- DIRECTIONS FOR THIS TASK -
The entries that follow must be written out exactly, without any of the pictures they contain.

- EXTRACTED RECORDS -

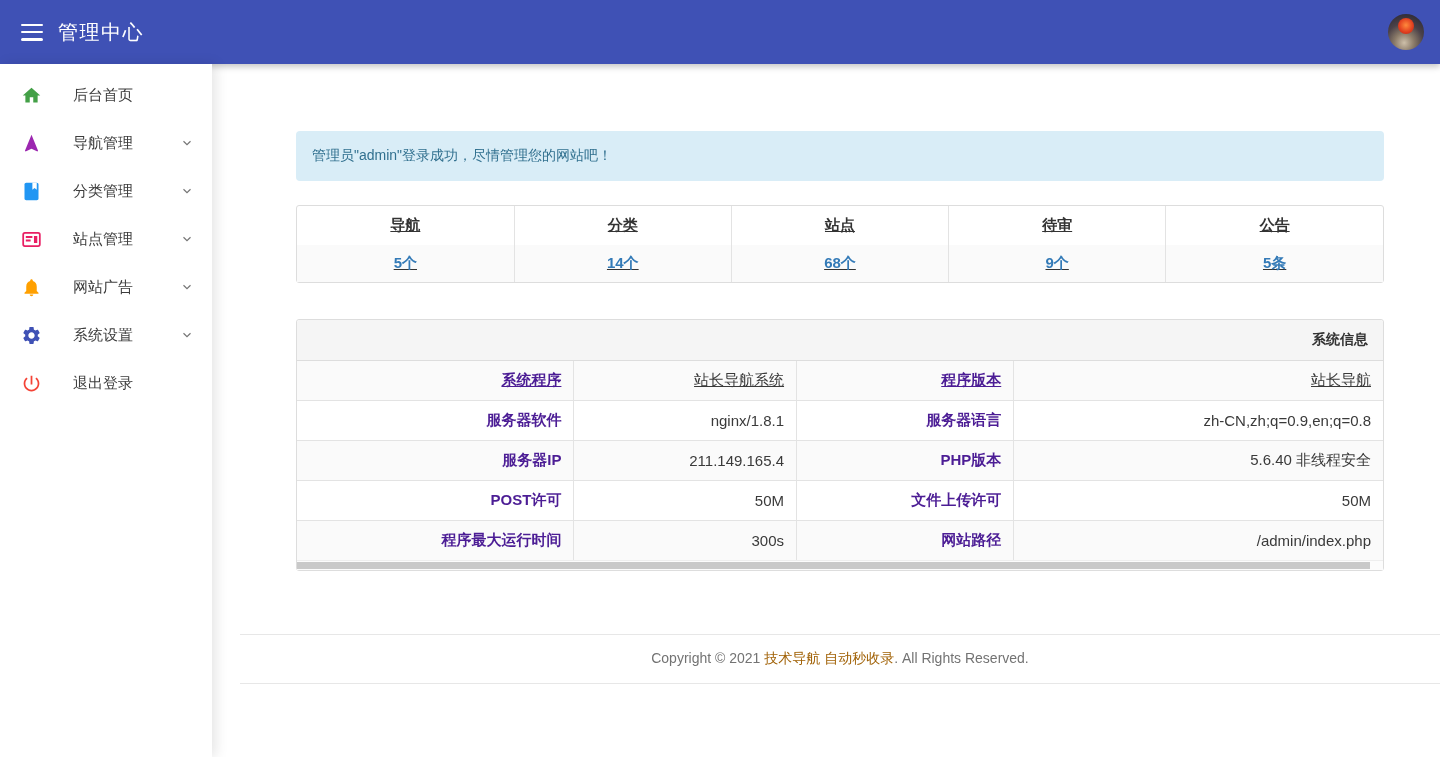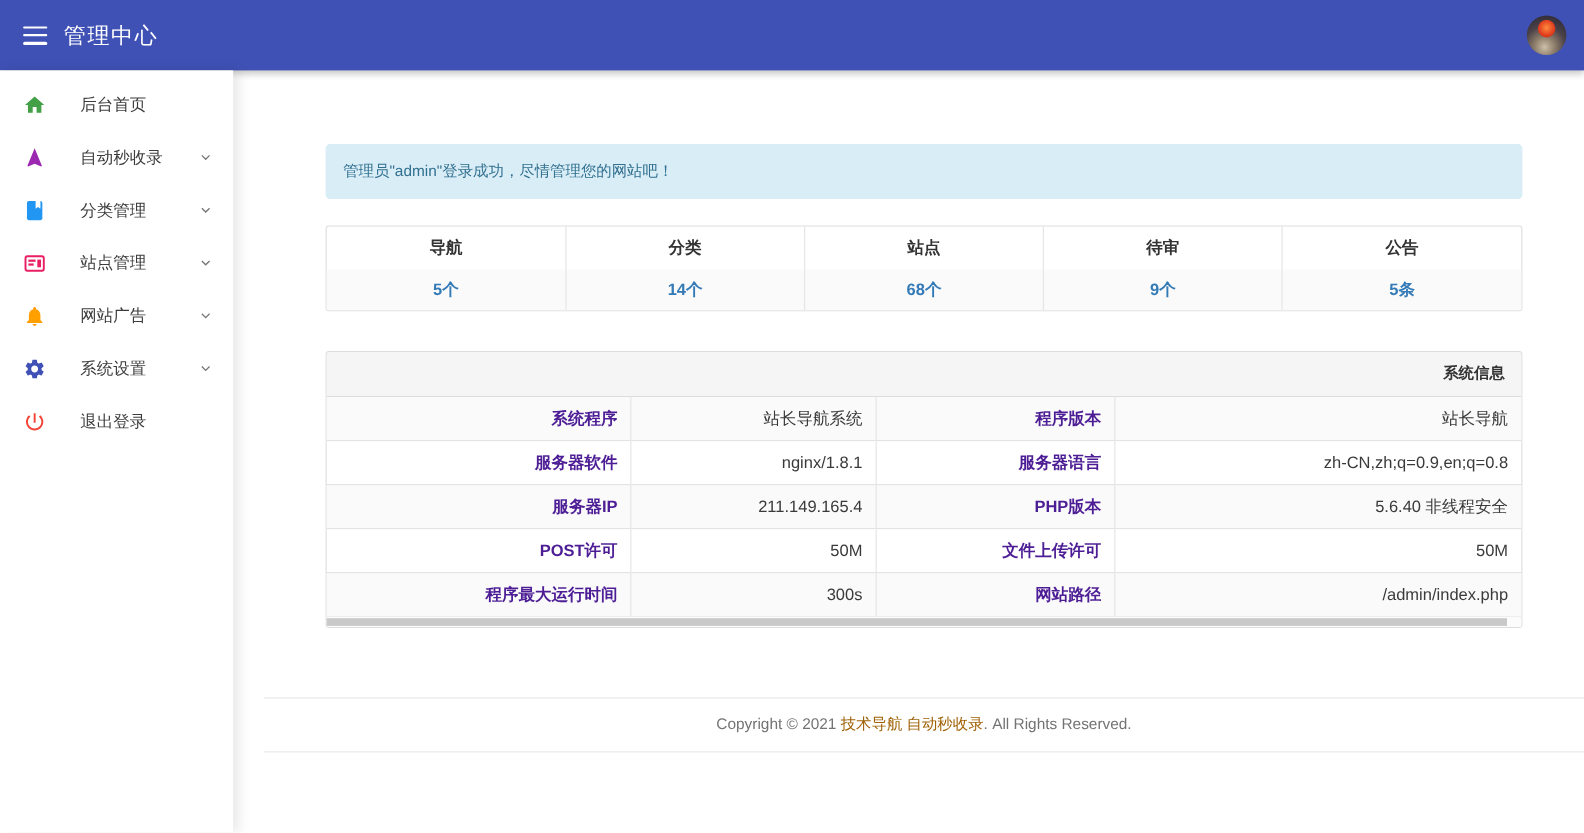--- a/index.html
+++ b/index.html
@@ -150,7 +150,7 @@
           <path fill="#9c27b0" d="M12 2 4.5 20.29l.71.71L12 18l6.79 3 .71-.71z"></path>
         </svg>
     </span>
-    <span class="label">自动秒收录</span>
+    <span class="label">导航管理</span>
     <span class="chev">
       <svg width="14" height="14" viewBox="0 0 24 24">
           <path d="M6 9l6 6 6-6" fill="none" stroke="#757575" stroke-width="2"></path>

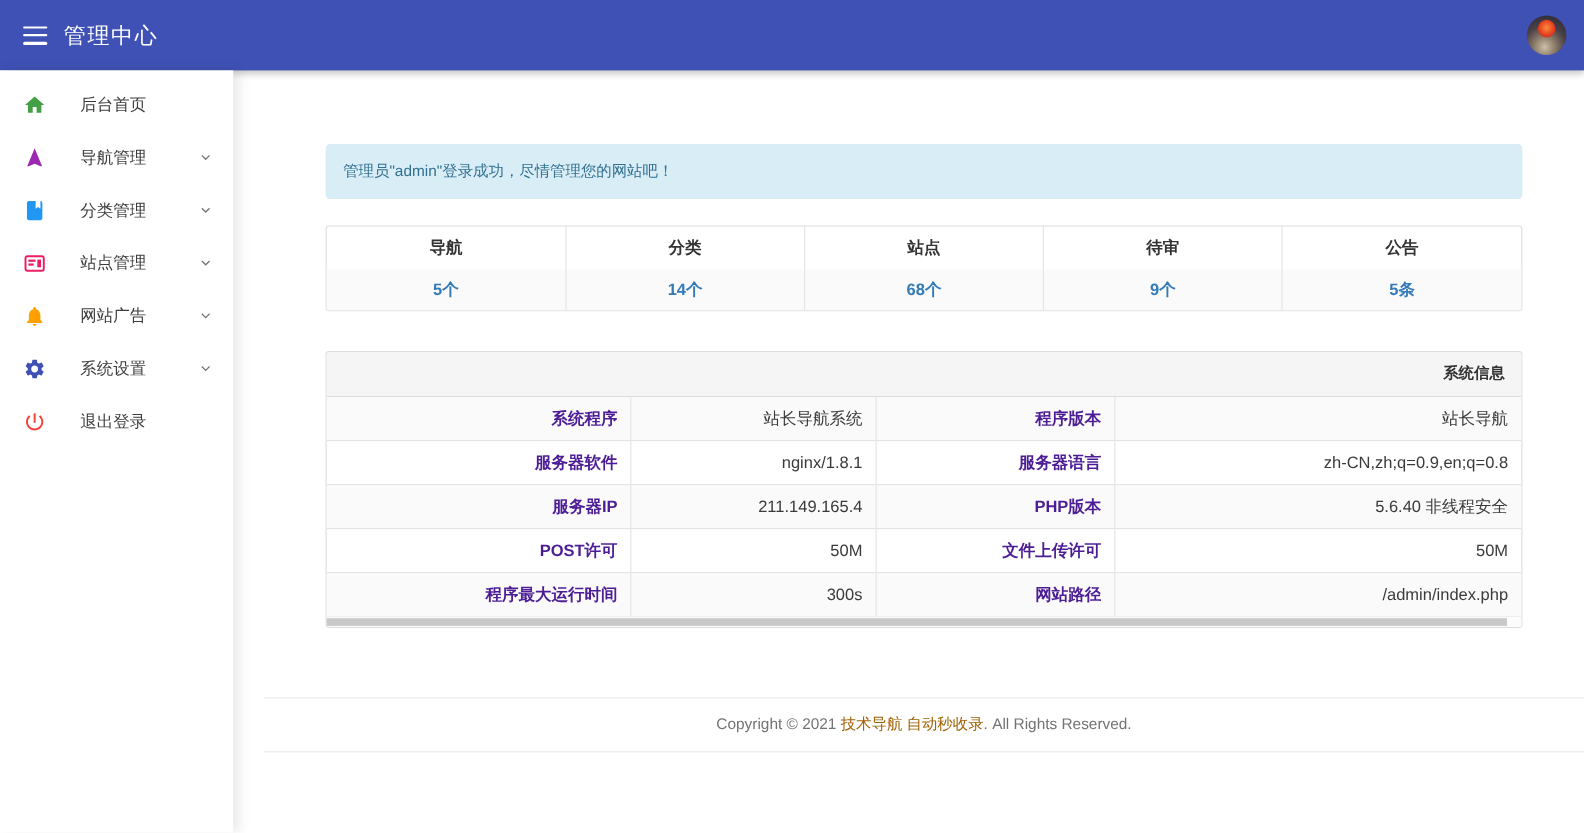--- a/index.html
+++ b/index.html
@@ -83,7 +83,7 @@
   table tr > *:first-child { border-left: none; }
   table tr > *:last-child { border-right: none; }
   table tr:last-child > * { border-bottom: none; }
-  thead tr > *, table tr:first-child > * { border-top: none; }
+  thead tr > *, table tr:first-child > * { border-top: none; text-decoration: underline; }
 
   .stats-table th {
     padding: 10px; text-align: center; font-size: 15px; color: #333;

- TASK ANSWER -
--- a/index.html
+++ b/index.html
@@ -150,7 +150,7 @@
           <path fill="#9c27b0" d="M12 2 4.5 20.29l.71.71L12 18l6.79 3 .71-.71z"></path>
         </svg>
     </span>
-    <span class="label">自动秒收录</span>
+    <span class="label">导航管理</span>
     <span class="chev">
       <svg width="14" height="14" viewBox="0 0 24 24">
           <path d="M6 9l6 6 6-6" fill="none" stroke="#757575" stroke-width="2"></path>

--- a/index.html
+++ b/index.html
@@ -83,7 +83,7 @@
   table tr > *:first-child { border-left: none; }
   table tr > *:last-child { border-right: none; }
   table tr:last-child > * { border-bottom: none; }
-  thead tr > *, table tr:first-child > * { border-top: none; }
+  thead tr > *, table tr:first-child > * { border-top: none; text-decoration: underline; }
 
   .stats-table th {
     padding: 10px; text-align: center; font-size: 15px; color: #333;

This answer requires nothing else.